Doesn't cracking down on racist activists stop them?

Well, I've been in jail a lot. How many times? Don't know -- at least 12 times in five states between 1987 and 1995. Actually, jail didn't bother me. It was a country club after a while, once I knew the game I knew the ins and outs. It's not nice, but it's not hardcore. Usually you have associates in there and you can work things out inside.

I finally saw I was going to do some real serious damage to someone and go to jail for a really long time. So I had to leave. I joined the Marines. They accepted me because I had no felonies on my record. I was a race recruiter in the Marines, in Hawaii -- I passed out literature and got people to join the Hammerskins.

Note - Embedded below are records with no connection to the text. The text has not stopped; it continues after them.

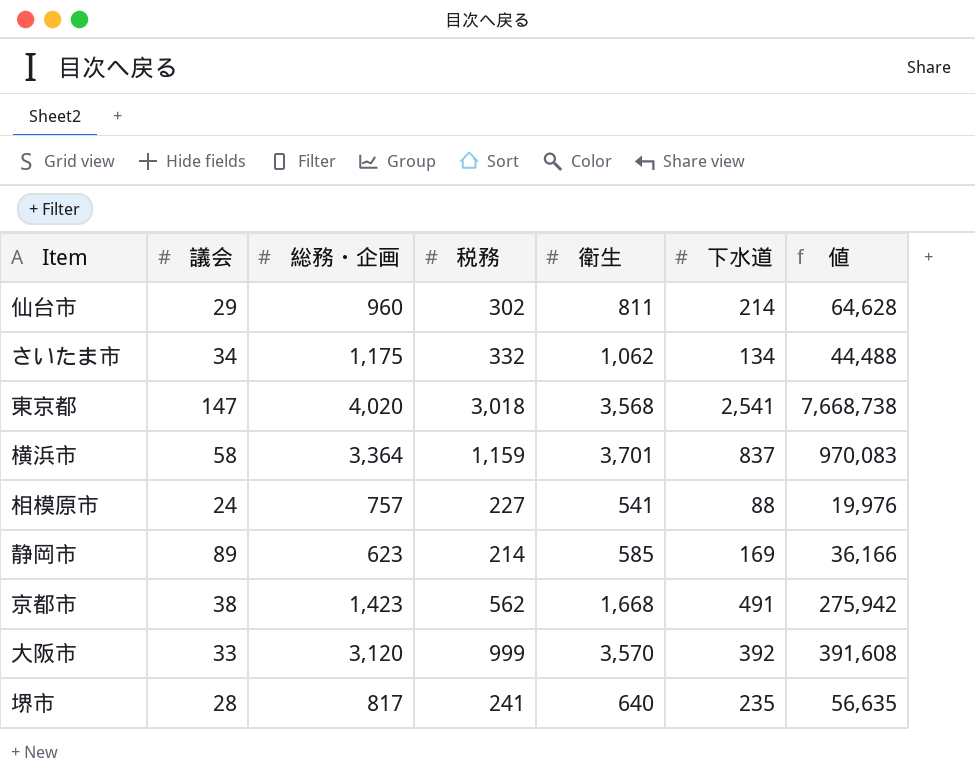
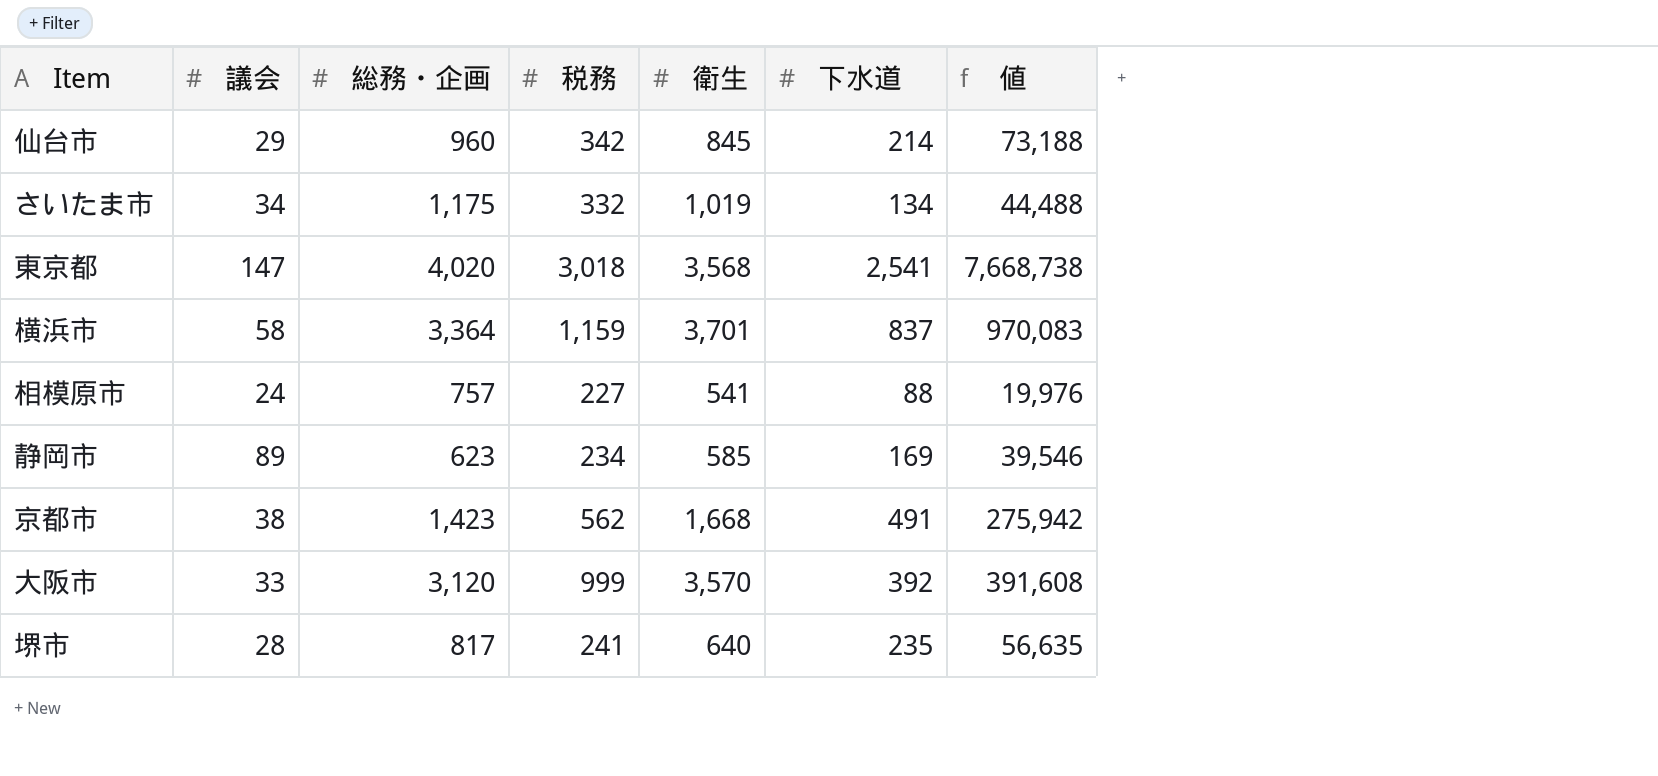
仙台市 | 税務: 302 -> 342
仙台市 | 衛生: 811 -> 845
仙台市 | 値: 64,628 -> 73,188
さいたま市 | 衛生: 1,062 -> 1,019
静岡市 | 税務: 214 -> 234
静岡市 | 値: 36,166 -> 39,546

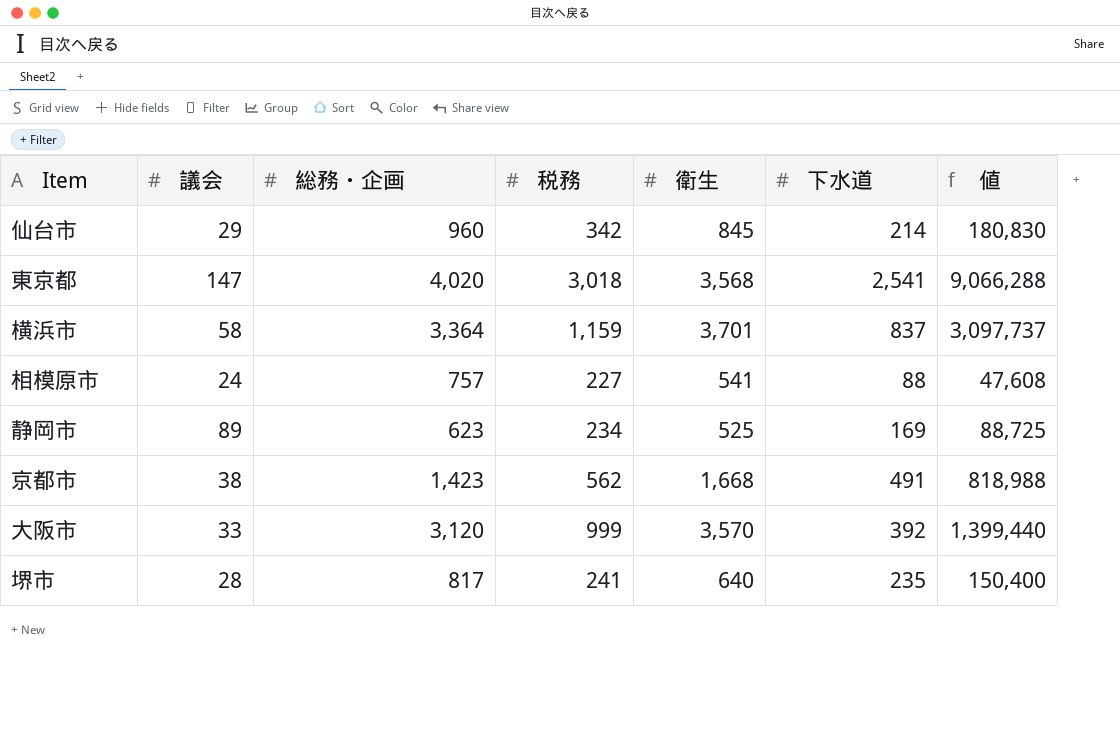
column 値 | formula: [税務] * [下水道] -> [衛生] * [下水道]
row さいたま市: 34 | 1,175 | 332 | 1,019 | 134 | 44,488 -> none
静岡市 | 衛生: 585 -> 525

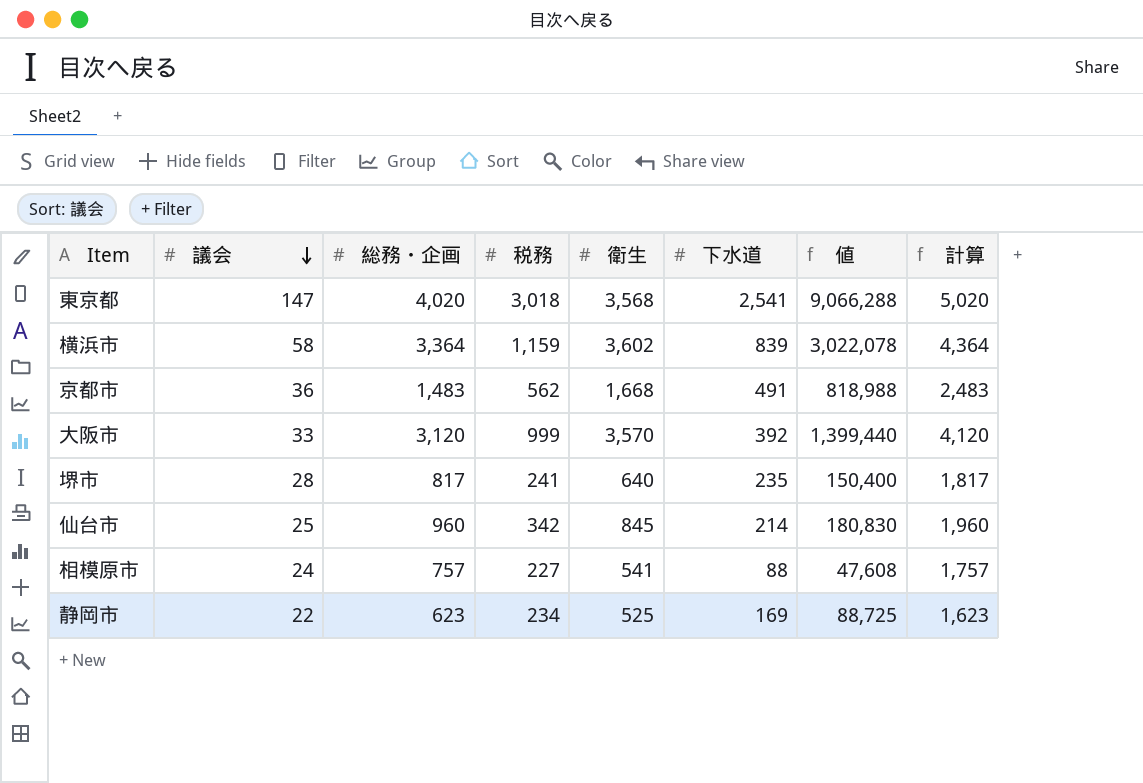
row order: none -> 議会 descending
column 計算 | formula: none -> [総務・企画] + 1000
横浜市 | 衛生: 3,701 -> 3,602
横浜市 | 下水道: 837 -> 839
横浜市 | 値: 3,097,737 -> 3,022,078
京都市 | 議会: 38 -> 36
京都市 | 総務・企画: 1,423 -> 1,483
仙台市 | 議会: 29 -> 25
静岡市 | 議会: 89 -> 22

I also started working with the Nation of Islam in the Marines, to start race riots, so we could both recruit people. We'd start as many as we could, so it was easier for us to recruit them. People thought they were just fighting each other, but in reality, we were pulling all the strings.

What finally made you leave the racist movement?

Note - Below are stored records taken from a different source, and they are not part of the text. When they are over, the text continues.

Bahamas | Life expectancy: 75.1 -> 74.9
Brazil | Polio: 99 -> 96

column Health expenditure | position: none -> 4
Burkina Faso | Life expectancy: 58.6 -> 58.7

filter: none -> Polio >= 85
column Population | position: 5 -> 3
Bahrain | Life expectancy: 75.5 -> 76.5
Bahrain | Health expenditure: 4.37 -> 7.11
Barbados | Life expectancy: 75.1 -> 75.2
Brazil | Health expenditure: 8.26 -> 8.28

I got out of the Marines in 1990 and married a girl from Texas I'd been writing to. We married 14 days after we met. She was racist, I was racist and we wanted kids. We had two sons and I decided I wasn't going to be a street soldier anymore. I had a family now -- I'd get guys like Benjamin Smith to do my dirty work for me. So I became a race recruiter. But then my kids started doing racist things, thinking it was really cool. They saw TV shows with someone black and say, "Turn it off, we can't watch shows with niggers on" -- little things like that. It's one thing you doing these things, but when you see your kids doing it ... I just turned it off. Nicole and I got divorced. The boys are 5 and 8 now; they live half with me, half with her. Without my boys, I'm sure I'd be in prison somewhere.

When the movie "American History X" came out last year, a lot of reviewers thought it was ridiculous that a racist could go through a total transformation. In fact, it seems to be your story.

A couple of the screenwriters came to hear me speak before the movie was made, but I don't know if I'm the inspiration. Things happen to transform people -- for this kid [in the film], it was jail. The movie was really accurate, as close as Hollywood's gotten to portraying the race movement. Perhaps the transformation was very cut and dry, but you have only so much time in a movie.

You've turned your own transformation into a full-time campaign. What do you do for the Simon Wiesenthal Center?

I travel around a lot, talking at schools, colleges, churches, synagogues, to anyone who'll listen to me. I talk to law enforcement people probably on a daily basis.

I talk to racist kids. I do it by becoming their friend, telling them they can learn from my mistakes. Of course I get called all sorts of nice little names. I've been called a "race traitor" by every movement out there. I've got 10 kids out of the racist movements over three years. That may not be a lot, but it's a start. You get a couple of kids out and you're stopping them from recruiting more.

Ten kids in three years! But the Internet, you say, could be drawing in hundreds of them. How do you ever get ahead of the curve?

I wish I had the answer to that; it's an incredibly difficult question. You have to work out everything very slowly. I tell parents they have to talk to their kids about race. We keep an eye on these groups and we monitor certain days: Hitler's birthday [April 20, the day of the Columbine school massacre]; Nov. 9, Kristelnacht; and Dec. 8, the day Robert Jay Matthews was killed in a firefight with the feds in Idaho in 1984. July 4 is Day of Revolution -- I was in Vegas not celebrating Independence Day but monitoring white supremacists. There are plenty of Benjamin Smiths still out there.


By Vivienne Walt

Vivienne Walt is a frequent contributor to Salon. She was recently on assignments in Russia, Zimbabwe and Iran.